SVI Calculation for Customized Boundaries with findSVI package

Validating find_svi_x()

Author

Heli Xu

Published

January 24, 2027

We have a new function in the findSVI package, find_svi_x(), which does census data retrieval and calculate the SVI at a customized geographic level, based on its relationship to a Census geographic level). Essentially it’s a wrapper for get_census_data() with exp = TRUE and get_svi_x().

Briefly, the important elements needed for the function are:

Similar with the approach mentioned in the commute zone post, we are using a pseudo-crosswalk to validate our calculation of county-level SVI in PA, as an example, against the CDC SVI for the years that they are available.

Code
devtools::install_github("heli-xu/findSVI@customized-boundaries")
Code
library(dplyr)
library(findSVI)
library(ggplot2)
library(readr)
library(tidyr)

Pseudo-crosswalk

The pseudo-crosswalk is constructed with replicating the county IDs in PA (county-county crosswalk, first 10 rows shown below):

Code
xwalk %>% head(10)
GEOID GEOID2
42001 42001
42003 42003
42005 42005
42007 42007
42009 42009
42011 42011
42013 42013
42015 42015
42017 42017
42019 42019

2022

Code
cdc_cty_svi2022 <- read_csv("2022svi_pa_co_cdc.csv")

svi_x2022 <- find_svi_x(
  year = 2022,
  geography = "county",
  state = "PA",
  xwalk = xwalk
)
Code
cor_plot <- function(cdc_svi, svi) {
  
  join_RPL <- cdc_svi %>%
    select(GEOID = FIPS,
      cdc_RPL_themes = RPL_THEMES,
      cdc_RPL_theme1 = RPL_THEME1,
      cdc_RPL_theme2 = RPL_THEME2,
      cdc_RPL_theme3 = RPL_THEME3,
      cdc_RPL_theme4 = RPL_THEME4) %>%
    mutate(GEOID = paste(GEOID)) %>%
    left_join(svi %>%
        select(GEOID,
          RPL_themes,
          RPL_theme1,
          RPL_theme2,
          RPL_theme3,
          RPL_theme4)) %>%
    drop_na() %>%   ## remove NA rows
    filter_all(all_vars(. >= 0)) #-999 in cdc data

coeff <- cor(join_RPL$cdc_RPL_themes, join_RPL$RPL_themes)

plot <- join_RPL %>% 
  ggplot(aes(x = cdc_RPL_themes, y = RPL_themes)) +
  geom_point(color = "#004C54")+
  geom_abline(slope = 1, intercept = 0)+
  labs(
    subtitle = paste0("Comparison of overall percentile rankings (RPLs), correlation coefficient = ", coeff),
    y = "findSVI",
    x = "CDC")+
  theme(plot.title = element_text(size= 14))

return(plot)
}

cor_plot(cdc_cty_svi2022, svi_x2022)+
  labs(
    title = "CDC vs. find_svi_x() CTY-level SVI for PA, 2022"
  )

Overall findSVI calculation correlates well with CDC SVI. It’s worth noting that find_svi_x() result has slightly more variability than find_svi() that directly uses Census percentage variables, perhaps especially so in 2022 among recent years.

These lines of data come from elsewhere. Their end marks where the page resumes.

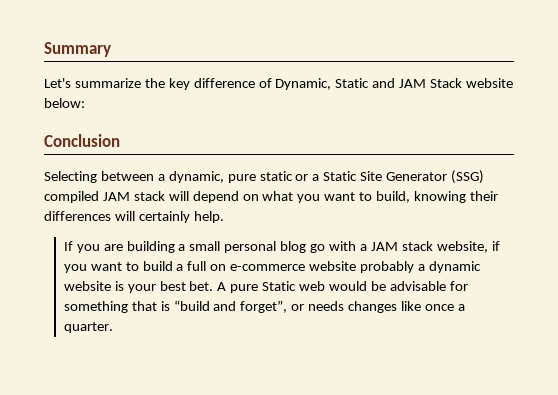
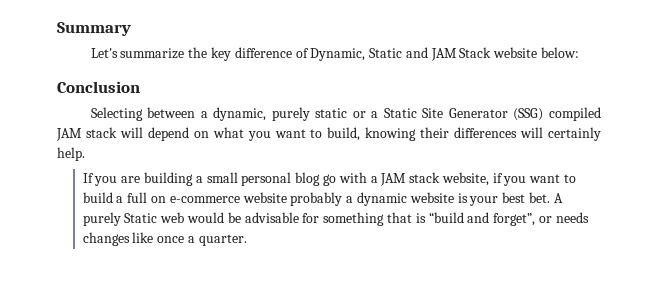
[227,174,256,183] pure -> [271,107,310,121] purely
[230,284,259,293] pure -> [82,212,121,226] purely

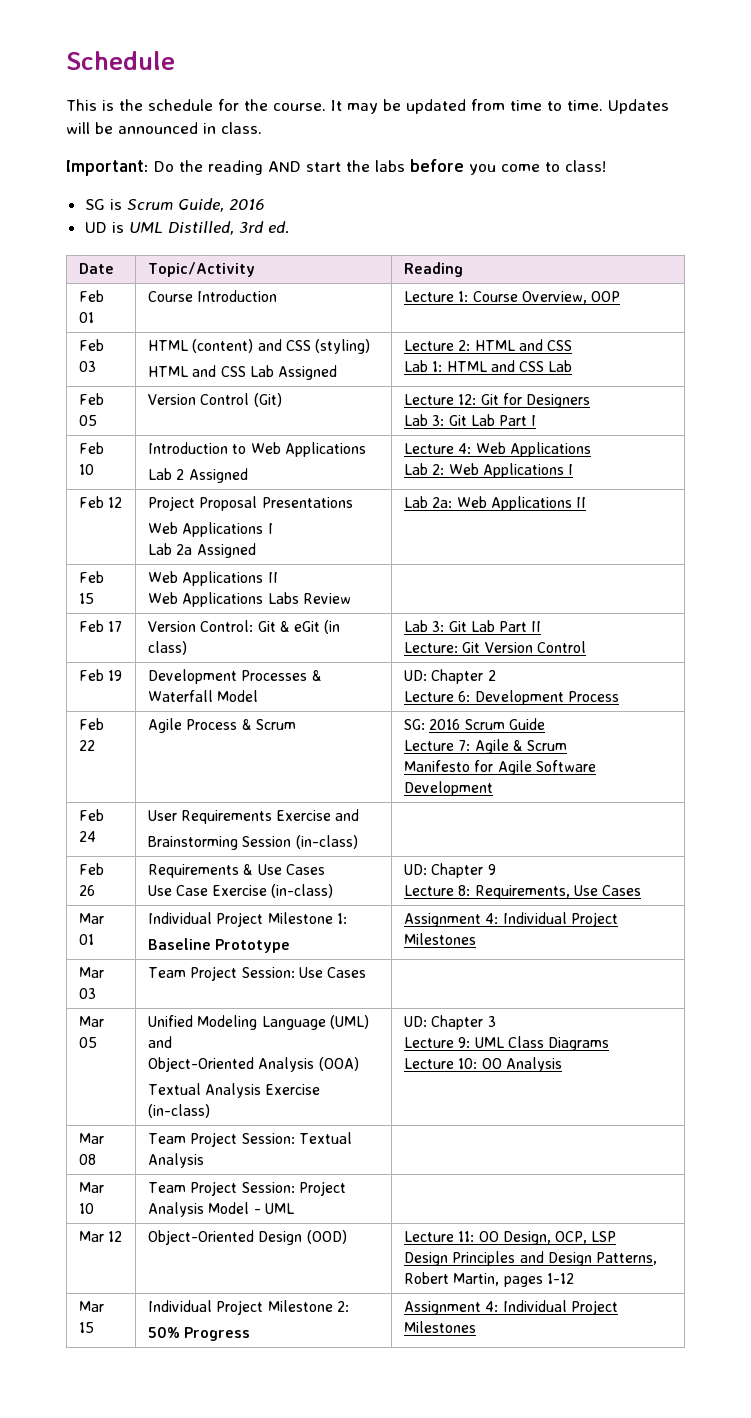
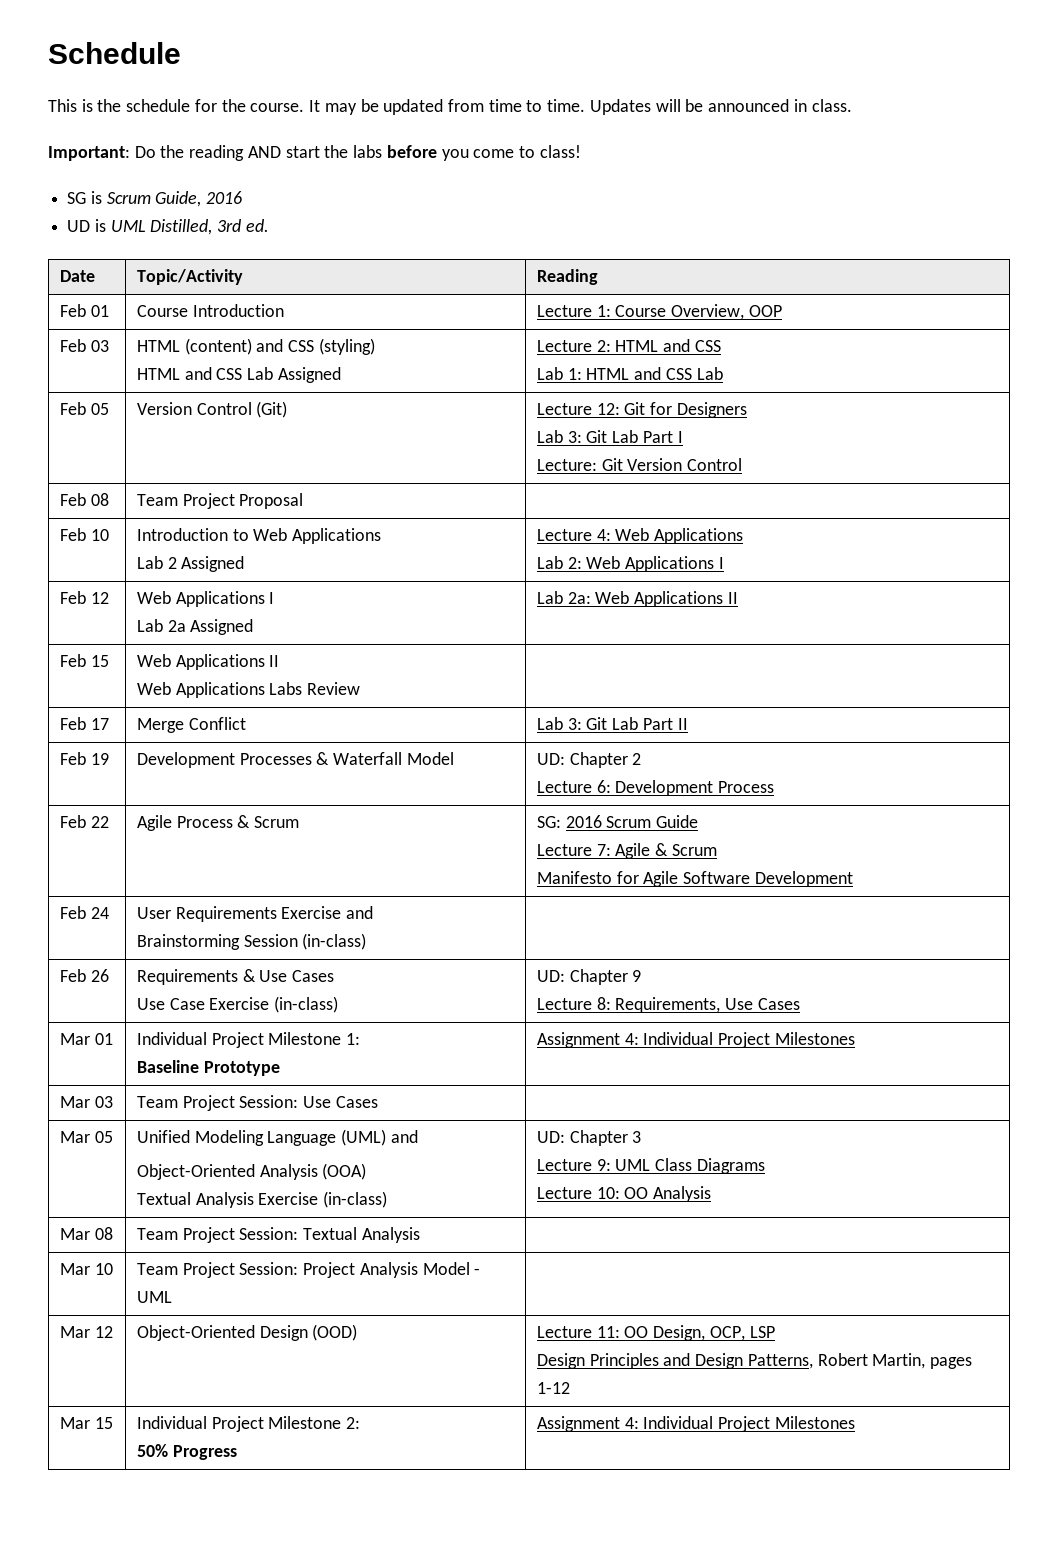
(537, 420) none -> [536,458,743,471] [59,493,109,506] [136,493,304,509] // Lecture: Git Version Control // Feb 08 | Team Project Proposal |
[148,496,353,511] Project Proposal Presentations // -> (109, 598) none
[148,620,341,634] [148,641,188,655] Version Control: Git & eGit (in class) -> [136,717,246,733] Merge Conflict
[404,641,586,653] // Lecture: Git Version Control -> (688, 724) none

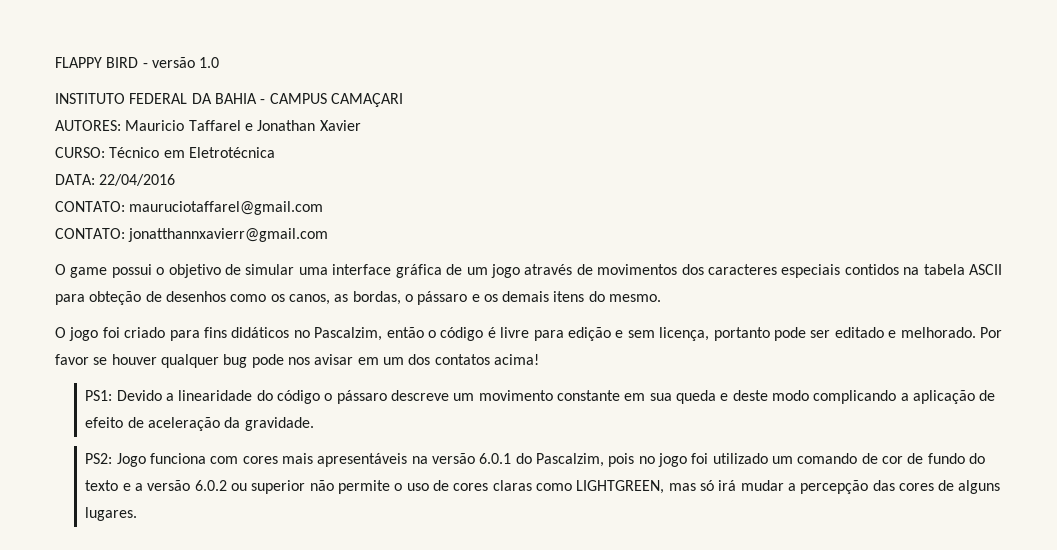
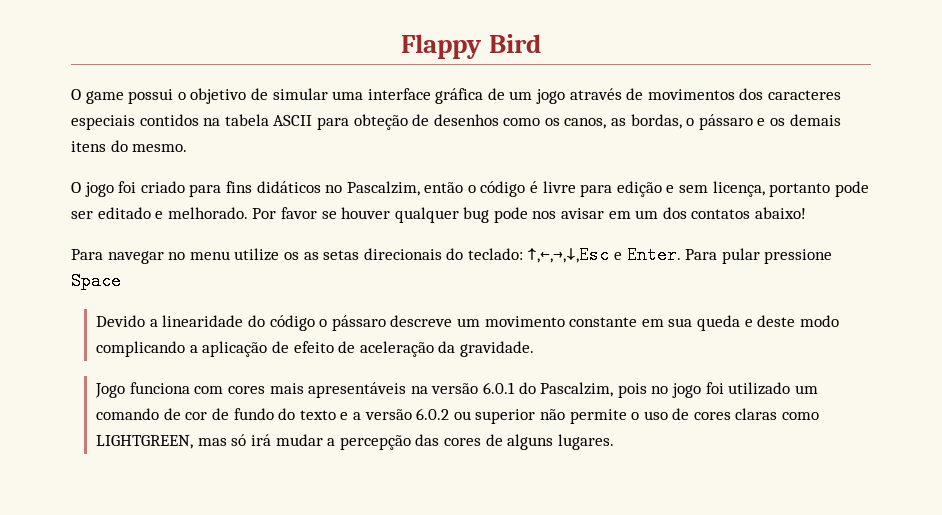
[55,57,220,68] [55,93,403,107] [55,120,361,131] [55,147,275,158] [55,174,176,186] [55,201,324,215] [55,228,329,242] FLAPPY BIRD - versão 1.0 // INSTITUTO FEDERAL DA BAHIA - CAMPUS CAMAÇARI // AUTORES: Mauricio Taffarel e Jonathan Xavier // CURSO: Técnico em Eletrotécnica // DATA: 22/04/2016 // CONTATO: mauruciotaffarel@gmail.com // CONTATO: jonatthannxavierr@gmail.com -> [401,34,541,59] Flappy Bird
[493,354,539,365] [85,390,113,401] acima! // PS1: -> [755,207,807,219] [71,246,833,264] [71,272,121,290] abaixo! // Para navegar no menu utilize os as setas direcionais do teclado: ↑,←,→,↓,Esc e Enter. Para pular pressione Space //
[85,453,113,464] PS2: -> (534, 349) none

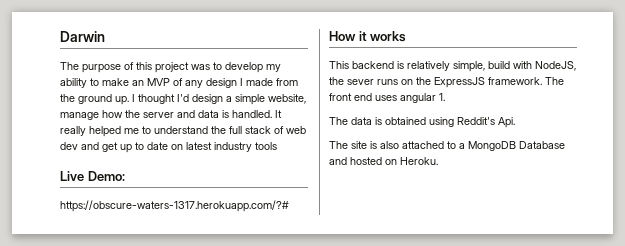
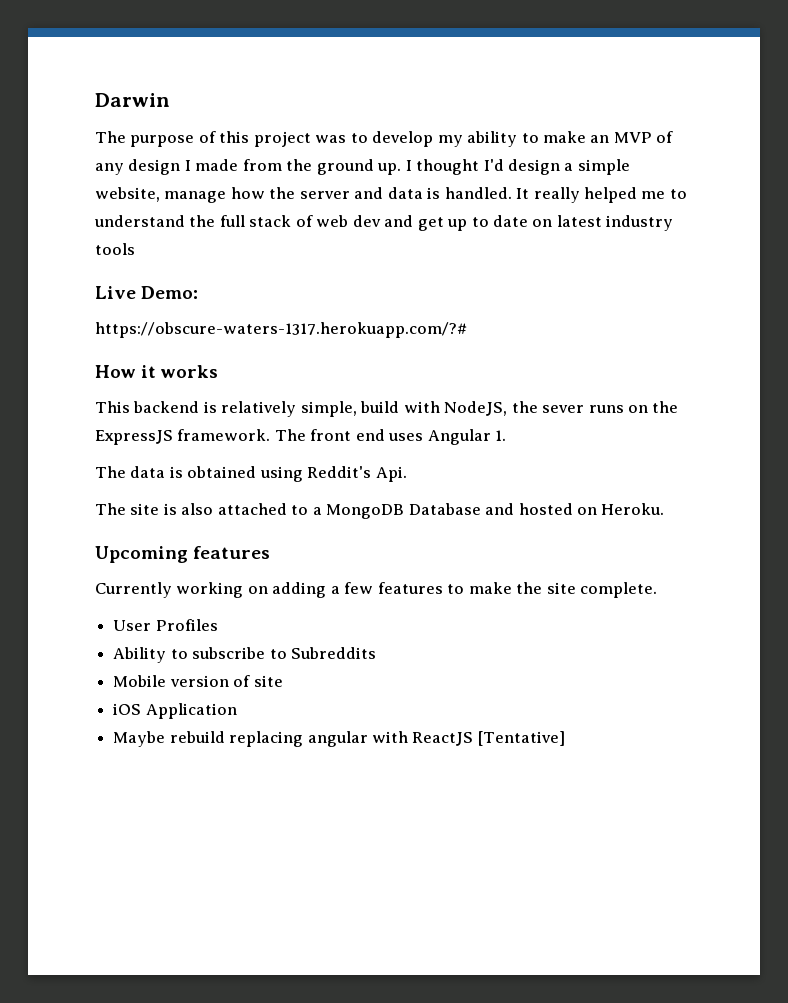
[400,93,436,103] angular -> [427,429,491,445] Angular
(438, 161) none -> [95,546,271,563] [95,582,658,598] [113,619,218,631] [113,647,376,663] [113,675,283,687] [113,703,237,719] [113,731,565,747] // Upcoming features // Currently working on adding a few features to make the site complete. // User Profiles // Ability to subscribe to Subreddits // Mobile version of site // iOS Application // Maybe rebuild replacing angular with ReactJS [Tentative]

This is because CDC SVI added more variables that are directly using ACS percentages in the latest update for 2022, and the rationale is addressed in the documentation :

” For the 2022 database, we remapped some of our EP variables directly to ACS percentage variables. This change largely meant, when possible, we favored percentage variables from the ACS Data Profile (DP) and Subject (S) tables rather than calculating from Detailed (B) table count estimates. During our analysis we found the new variable mappings improved SVI processing through simpler calculations, greater transparency, and better accuracy. Furthermore, some variable changes allowed us to use ACS-calculated margins of error rather than deriving our own. These updates follow ACS recommendations noted in their guidance document U.S. Census Bureau, Understanding and Using American Community Survey Data: What All Data Users Need to Know, U.S. Government Publishing Office, Washington, DC, 2020.”

2020

Code
cdc_cty_svi2020 <- read_csv("2020svi_pa_co_cdc.csv")

svi_x2020 <- find_svi_x(
  year = 2020,
  geography = "county",
  state = "PA",
  xwalk = xwalk
)
Code
cor_plot(cdc_cty_svi2020, svi_x2020)+
  labs(
    title = "CDC vs. find_svi_x() CTY-level SVI for PA, 2020"
  )

Before the “remap” in 2022, the results between directly retrieving ACS percent and calculating from estimate count are more comparable, with strong correlation to CDC SVI.

2018

Code
cdc_cty_svi2018 <- read_csv("2018svi_pa_co_cdc.csv")

svi_x2018 <- find_svi_x(
  year = 2018,
  geography = "county",
  state = "PA",
  xwalk = xwalk
)
Code
cor_plot(cdc_cty_svi2018, svi_x2018)+
  labs(
    title = "CDC vs. find_svi_x() CTY-level SVI for PA, 2018"
  )

2016

Code
cdc_cty_svi2016 <- read_csv("2016svi_pa_co_cdc.csv")

svi_x2016 <- find_svi_x(
  year = 2016,
  geography = "county",
  state = "PA",
  xwalk = xwalk
)
Code
cor_plot(cdc_cty_svi2016, svi_x2016)+
  labs(
    title = "CDC vs. find_svi_x() CTY-level SVI for PA, 2016"
  )

2014

Code
cdc_cty_svi2014 <- read_csv("2014svi_pa_co_cdc.csv")

svi_x2014 <- find_svi_x(
  year = 2014,
  geography = "county",
  state = "PA",
  xwalk = xwalk
)
Code
cor_plot(cdc_cty_svi2014, svi_x2014)+
  labs(
    title = "CDC vs. find_svi_x() CTY-level SVI for PA, 2014"
  )